Çiçek , 63 gündür tutuklu bulunduğunu ve adalete güvendiğini belirterek , " Cezaevinde yanımda bulunanlara , ' Adalete güvenin ' diyorum . Ama bana 2 ' ye 1 tutuklu kalacaksın demelerinden zül duyuyorum . Ben de birileri gibi onur intiharı mı yapayım? Bunu benden kimse beklemesin " diye konuştu .
Duruşmayı izlemeye gelen teyzesinin türbanlı , eniştesinin de imam olduğunu aktaran Çiçek , " Biz Cumhuriyet çocuğuyuz . Biz kimsenin yaşam tarzıyla ilgilenmiyoruz , herkese saygı gösteriyoruz . Cuntaymış , darbeymiş . . . Başka kapıya , başka kapıya " dedi .
Genelkurmay Başkanlığında , Yargıtay ' da , her yerde hesap vermeye hazır ve alnının açık olduğunu vurgulayan Çiçek , Dursun Çiçek vakasının Türk yargı sistemine kara leke olarak geçeceğini savundu .
Görevinin başında olması gerekirken cezaevinde olduğunu dile getiren Çiçek , " Gençler şehit olurken , biz burada atılan iftiraları temizlemeye çalışıyoruz . Bırakın işimizi yapalım . Bir saldırı olduğunda vicdan azabı duyarım . Askerleri , subayları sıfırlamaya çalışıyorlar " şeklinde konuştu .
Yalan makinesine bağlanmak
Çiçek , evrak ve belge niteliği olmayan , tarihi ve gönderildiği makamı içermeyen , içerik ve format olarak yetersiz , sahte ve taklit imzalı olduğu yasal delillerle kesinleşen 3 maddelik sahte bir plan ile tutuklandığını savunarak , bu plan ile cebir ve şiddet kullanarak Türkiye Cumhuriyeti Hükümeti ' nin görevini yapmasını engellemenin mümkün olmadığını söyledi .

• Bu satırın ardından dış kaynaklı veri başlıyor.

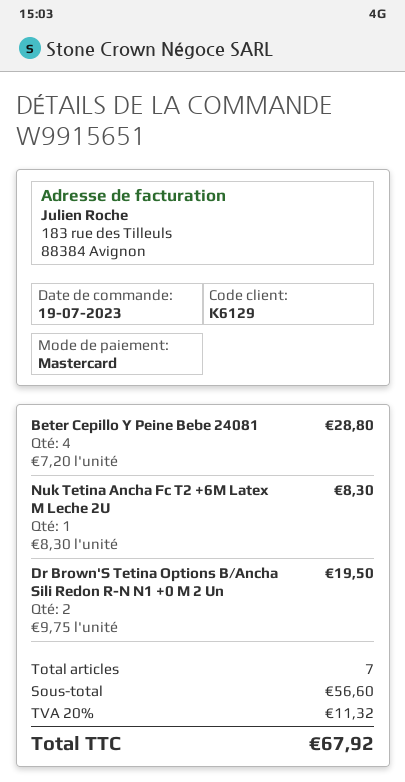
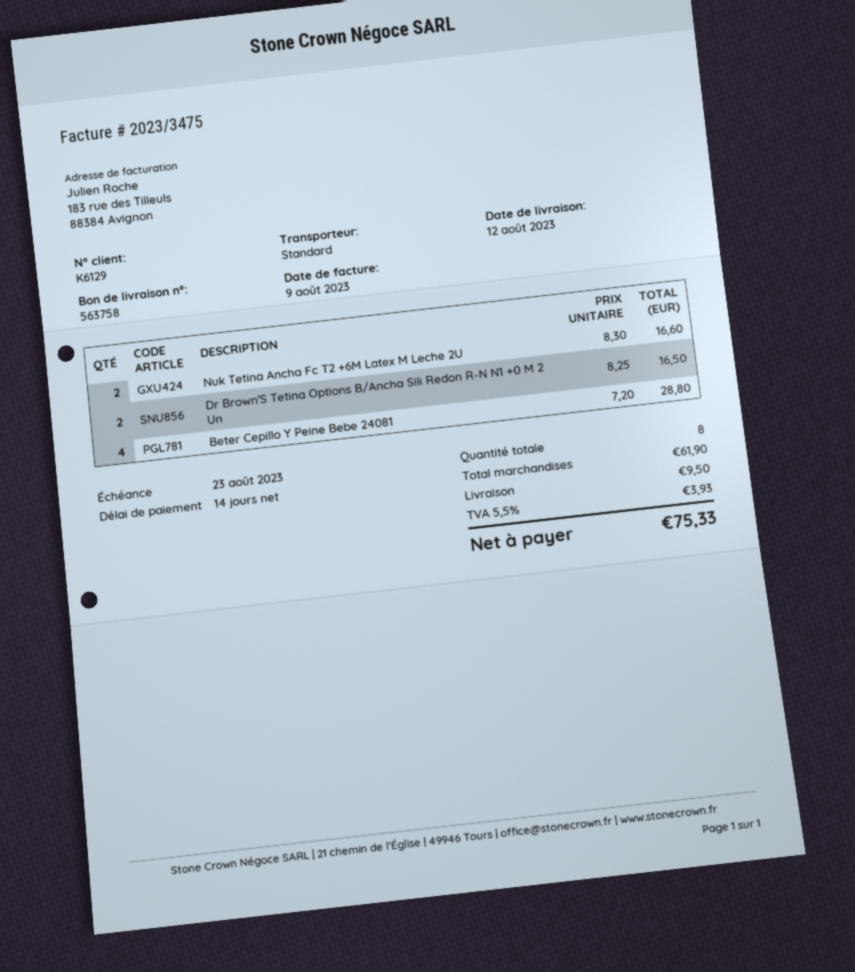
Nuk Tetina Ancha Fc T2 +6M Latex M Leche 2U: 1 x 8.30 = 8.30 -> 2 x 8.30 = 16.60
Dr Brown'S Tetina Options B/Ancha Sili Redon R-N N1 +0 M 2 Un: 2 x 9.75 = 19.50 -> 2 x 8.25 = 16.50
total quantity: 7 -> 8
subtotal: 56.60 -> 61.90
shipping: none -> 9.50
tax: 20% = 11.32 -> 5.5% = 3.93
total: 67.92 -> 75.33

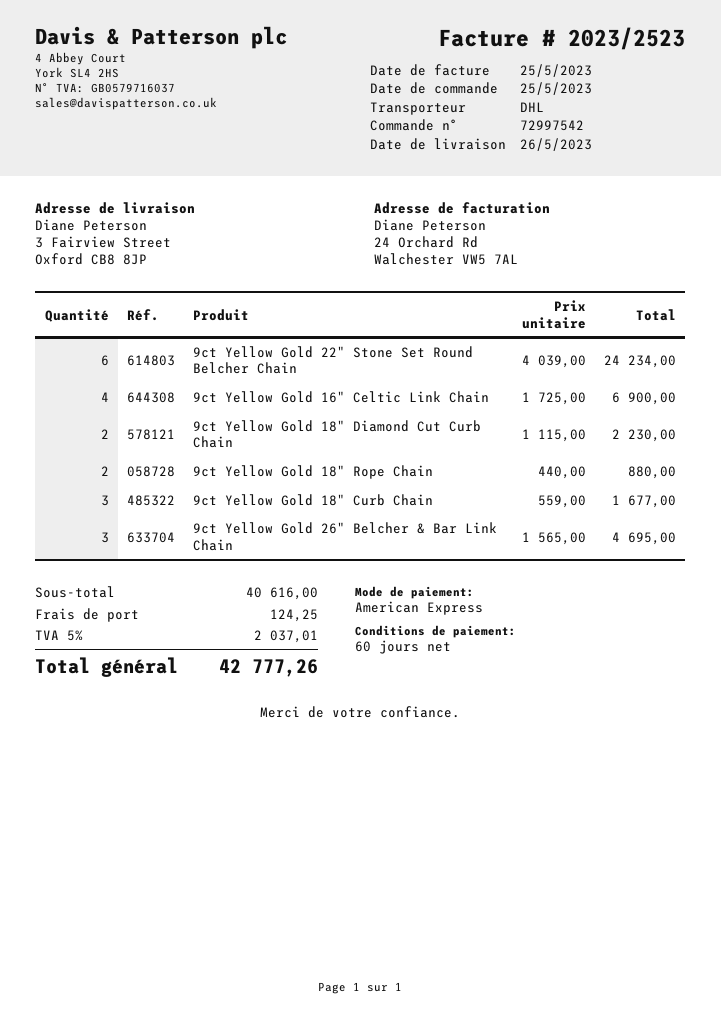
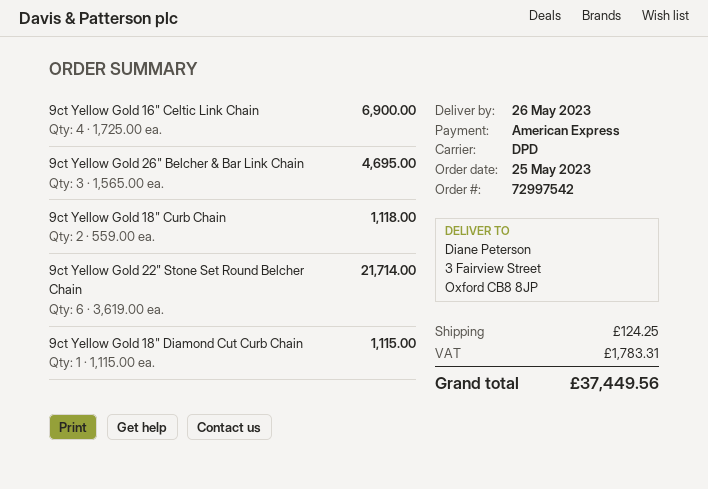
shipping method: DHL -> DPD
9ct Yellow Gold 22" Stone Set Round Belcher Chain: 6 x 4039.00 = 24234.00 -> 6 x 3619.00 = 21714.00
9ct Yellow Gold 18" Diamond Cut Curb Chain: 2 x 1115.00 = 2230.00 -> 1 x 1115.00 = 1115.00
9ct Yellow Gold 18" Rope Chain: 2 x 440.00 = 880.00 -> none
9ct Yellow Gold 18" Curb Chain: 3 x 559.00 = 1677.00 -> 2 x 559.00 = 1118.00
tax: 2037.01 -> 1783.31
total: 42777.26 -> 37449.56

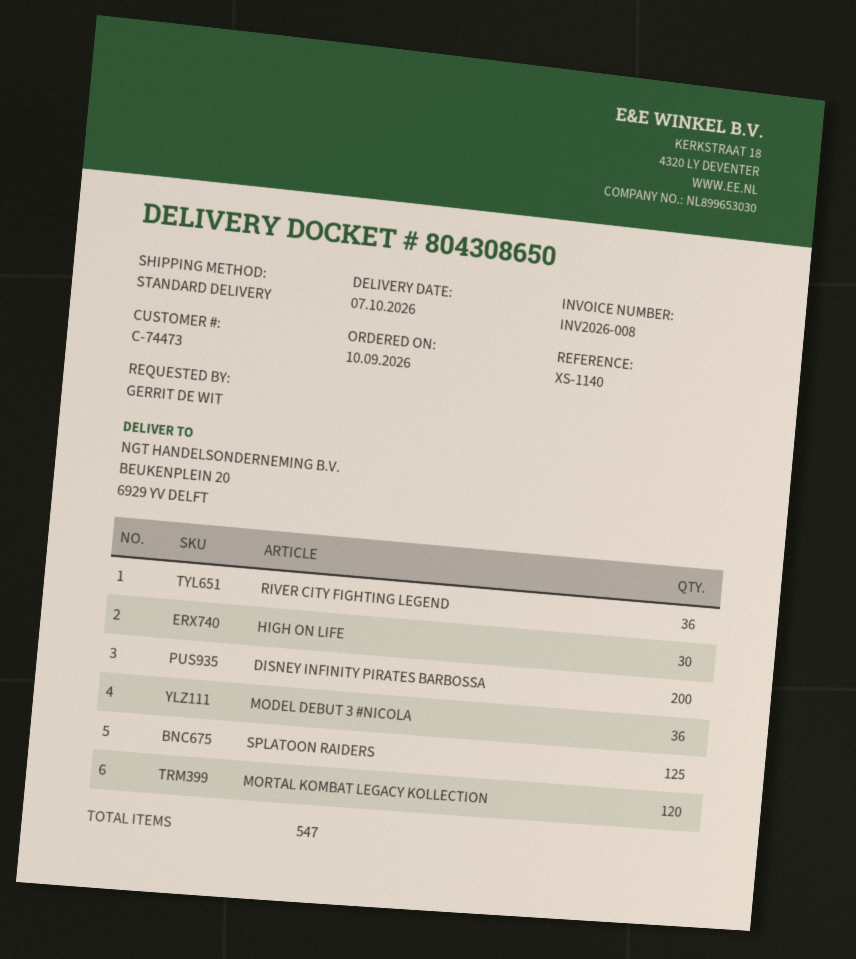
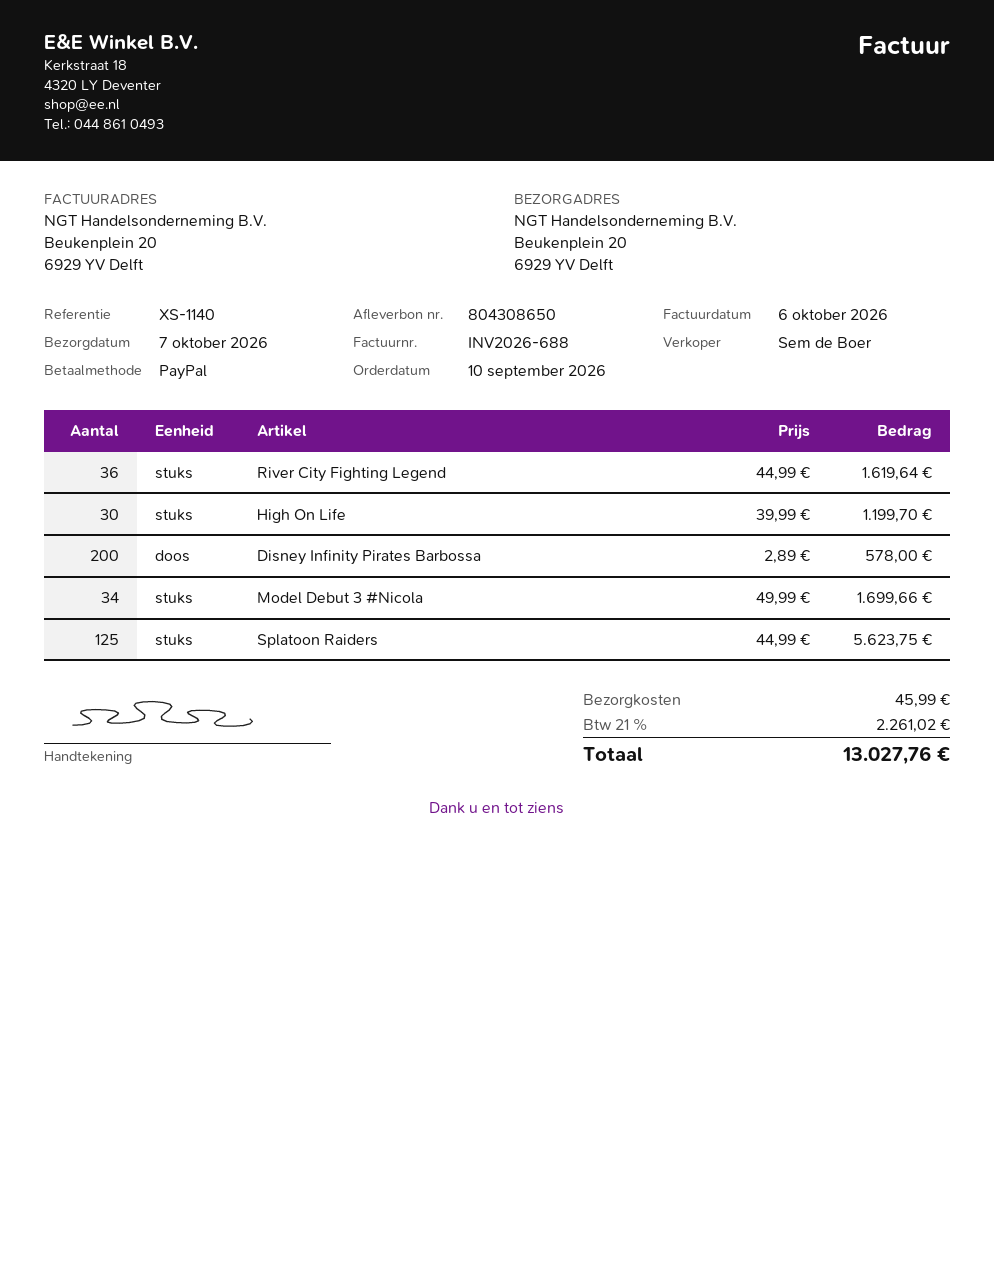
invoice number: INV2026-008 -> INV2026-688
MODEL DEBUT 3 #NICOLA: 36 -> 34
MORTAL KOMBAT LEGACY KOLLECTION: 120 -> none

" Bundan sonra mağdur olmamak için vicdanınıza sığınıyorum " diyen Çiçek , şunları söyledi : " Sahte plan üzerindeki taklit imzanın bana ait olmadığına yüce mahkeme heyetini ve iddia makamını nasıl ikna edebilirim diye bir yıldır düşünüyorum . Yemin etmek , kutsal kitaba el basmak , yalan makinesine bağlanmak . . . Her şeye açığım . Ne yapmalıyım? Birileri benden onur intiharı beklemesin . Benim çok sevdiğim eşim , çocuklarım ve yakınlarım var . Daha çok hizmet edeceğim ülkem ve milletim var . Ben inancı gereği sonuna kadar mücadele azim ve kararlılığında olan bir insanım . "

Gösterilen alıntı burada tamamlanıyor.